##### Supplied records
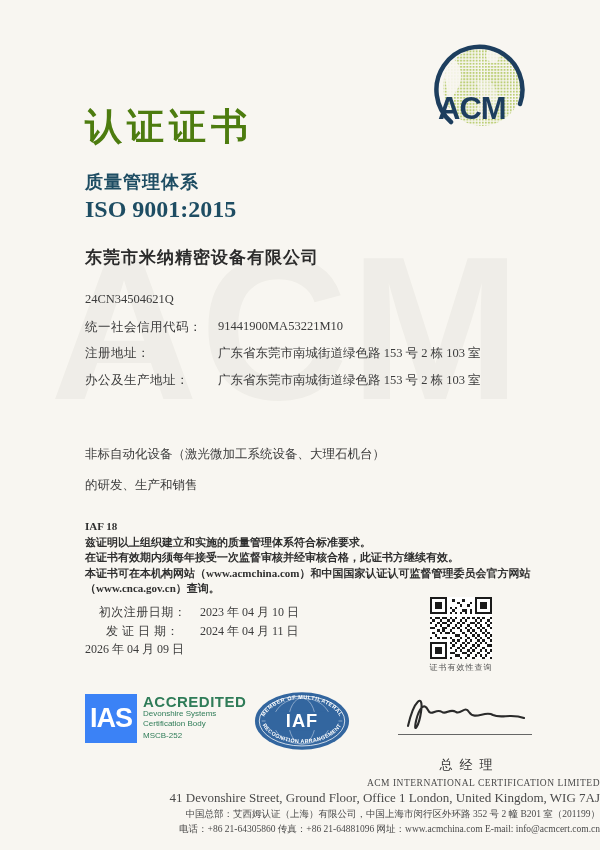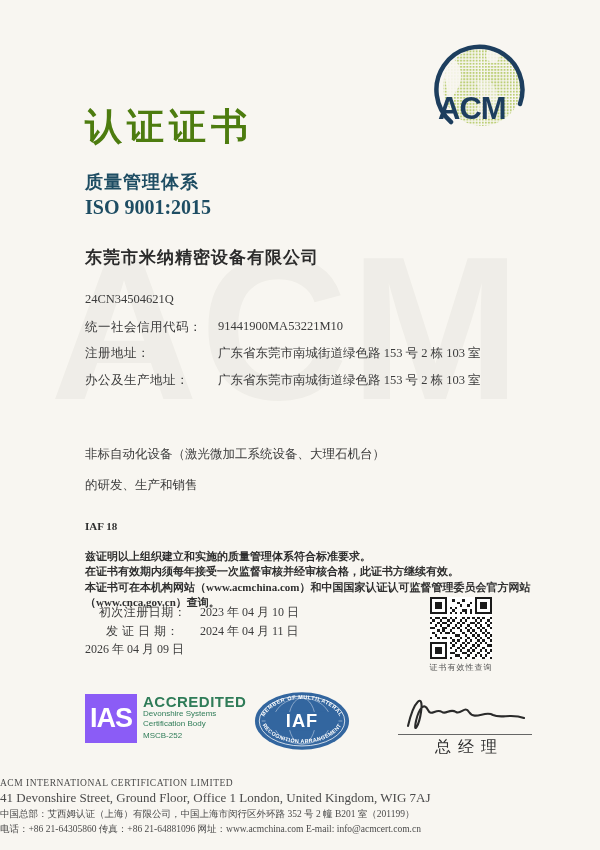--- a/index.html
+++ b/index.html
@@ -19,7 +19,7 @@
   
   .title{position:absolute;left:85px;top:102px;font-size:37px;font-weight:bold;color:#4d7c0f;letter-spacing:5px;}
   .subtitle1{position:absolute;left:85px;top:170px;font-size:18px;font-weight:bold;color:#1e4d63;letter-spacing:1px;}
-  .subtitle2{position:absolute;left:85px;top:196px;font-size:20px;font-weight:bold;color:#1e4d63;}
+  .subtitle2{position:absolute;left:85px;top:196px;font-size:24px;font-weight:bold;color:#1e4d63;}
   .acm-logo{position:absolute;left:423px;top:38px;width:112px;height:108px;}
   
   .company{position:absolute;left:85px;top:246px;font-size:17px;font-weight:bold;color:#2b2b2b;letter-spacing:1px;}

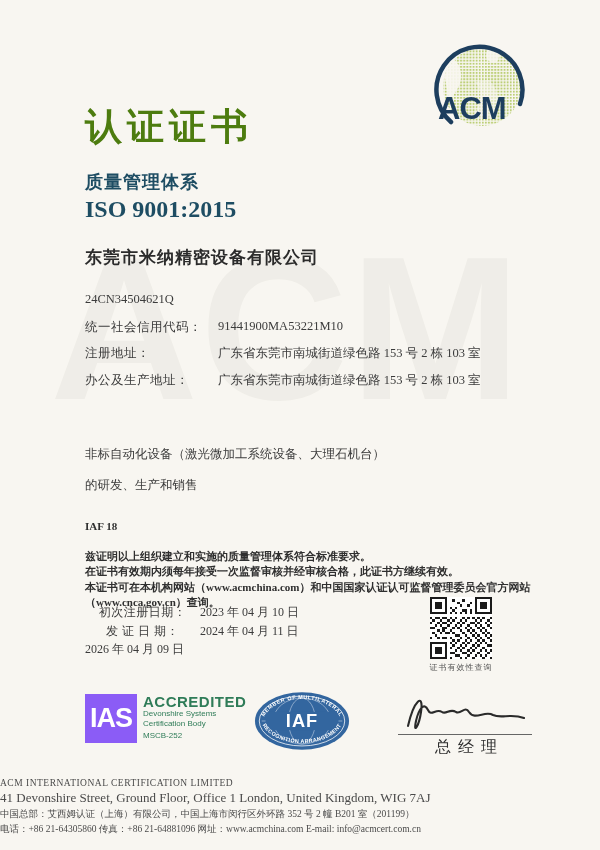--- a/index.html
+++ b/index.html
@@ -32,7 +32,7 @@
   .scope-value{width:312px;line-height:31px;margin-top:-2px;}
   
   .statement{position:absolute;left:85px;top:519px;width:452px;font-size:11px;font-weight:bold;line-height:15.5px;color:#2f2f2f;}
-  .statement .code{margin-bottom:14px;}
+  .statement .code{margin-bottom:0;}
   
   .dates{position:absolute;left:85px;top:604px;font-size:12px;}
   .drow{display:flex;height:18.5px;text-align:center;}

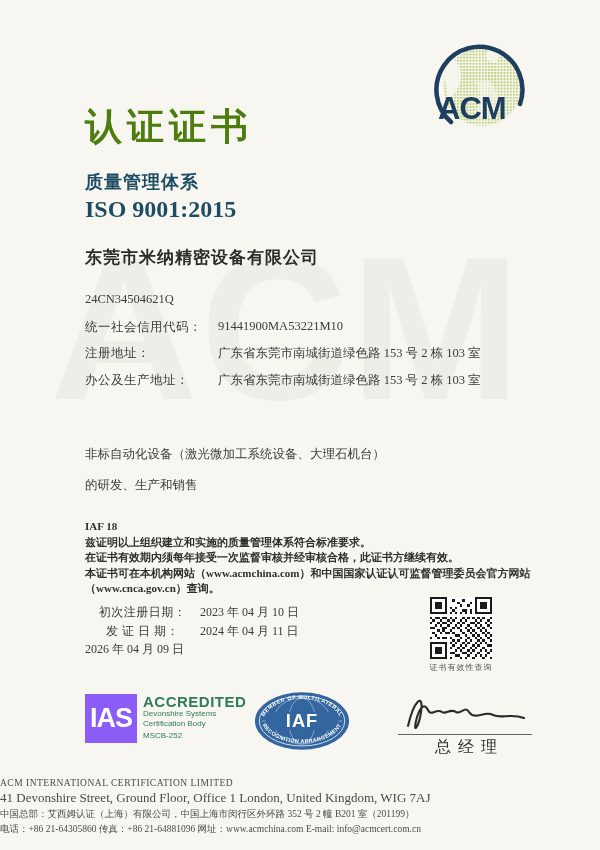--- a/index.html
+++ b/index.html
@@ -42,7 +42,7 @@
   .qr-caption{font-size:8px;color:#555;margin-top:3px;letter-spacing:1px;white-space:nowrap;}
   
   .ias{position:absolute;left:85px;top:694px;display:flex;align-items:flex-start;}
-  .ias-box{width:52px;height:49px;background:#8b5cf6;color:#fff;display:flex;align-items:center;justify-content:center;
+  .ias-box{width:52px;height:49px;background:#3b82f6;color:#fff;display:flex;align-items:center;justify-content:center;
     font-family:"Liberation Sans","DejaVu Sans",sans-serif;font-weight:bold;font-size:27px;letter-spacing:-1px;}
   .ias-text{margin-left:6px;color:#2f7c58;font-family:"Liberation Sans","DejaVu Sans",sans-serif;}
   .ias-title{font-size:15px;font-weight:bold;letter-spacing:0.5px;line-height:15px;}

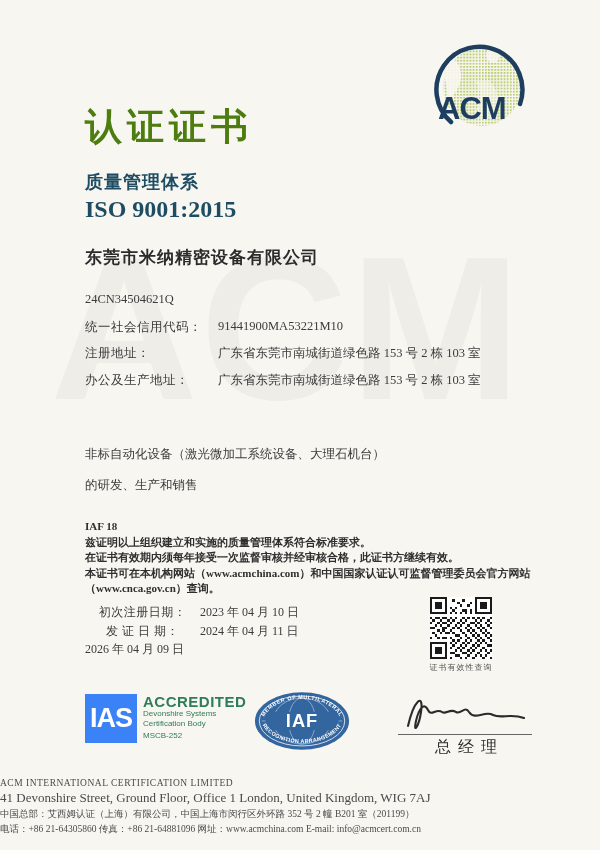--- a/index.html
+++ b/index.html
@@ -51,7 +51,7 @@
   .iaf{position:absolute;left:254px;top:691px;width:96px;height:60px;}
   .sig{position:absolute;left:398px;top:690px;width:136px;text-align:center;}
   .sig-line{border-bottom:1px solid #666;width:134px;height:44px;}
-  .sig-title{font-size:16px;letter-spacing:7px;margin-top:2px;color:#2f2f2f;padding-left:7px;}
+  .sig-title{font-size:13px;letter-spacing:7px;margin-top:21px;color:#2f2f2f;padding-left:7px;}
   
   .footer{position:absolute;left:0;top:778px;width:600px;text-align:left;color:#4a4a4a;}
   .f1{font-size:9.5px;letter-spacing:0.5px;}

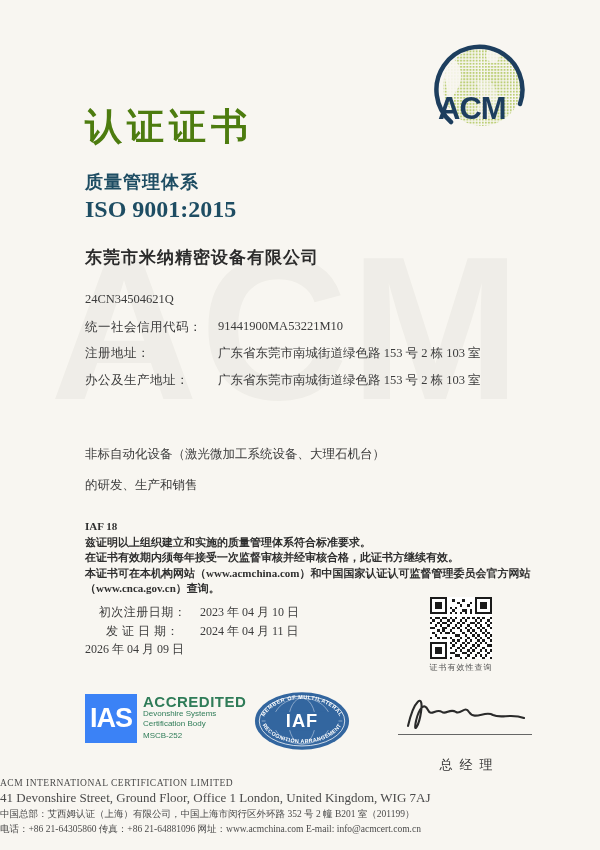--- a/index.html
+++ b/index.html
@@ -53,7 +53,7 @@
   .sig-line{border-bottom:1px solid #666;width:134px;height:44px;}
   .sig-title{font-size:13px;letter-spacing:7px;margin-top:21px;color:#2f2f2f;padding-left:7px;}
   
-  .footer{position:absolute;left:0;top:778px;width:600px;text-align:left;color:#4a4a4a;}
+  .footer{position:absolute;left:0;top:778px;width:600px;text-align:right;color:#4a4a4a;}
   .f1{font-size:9.5px;letter-spacing:0.5px;}
   .f2{font-size:13px;margin-top:2px;}
   .f3{font-size:9.5px;margin-top:2px;}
##########
▸ **Work request**
The reply should consist of one number, the count of lines above with the string "background" in them.

▸ **Output below**
2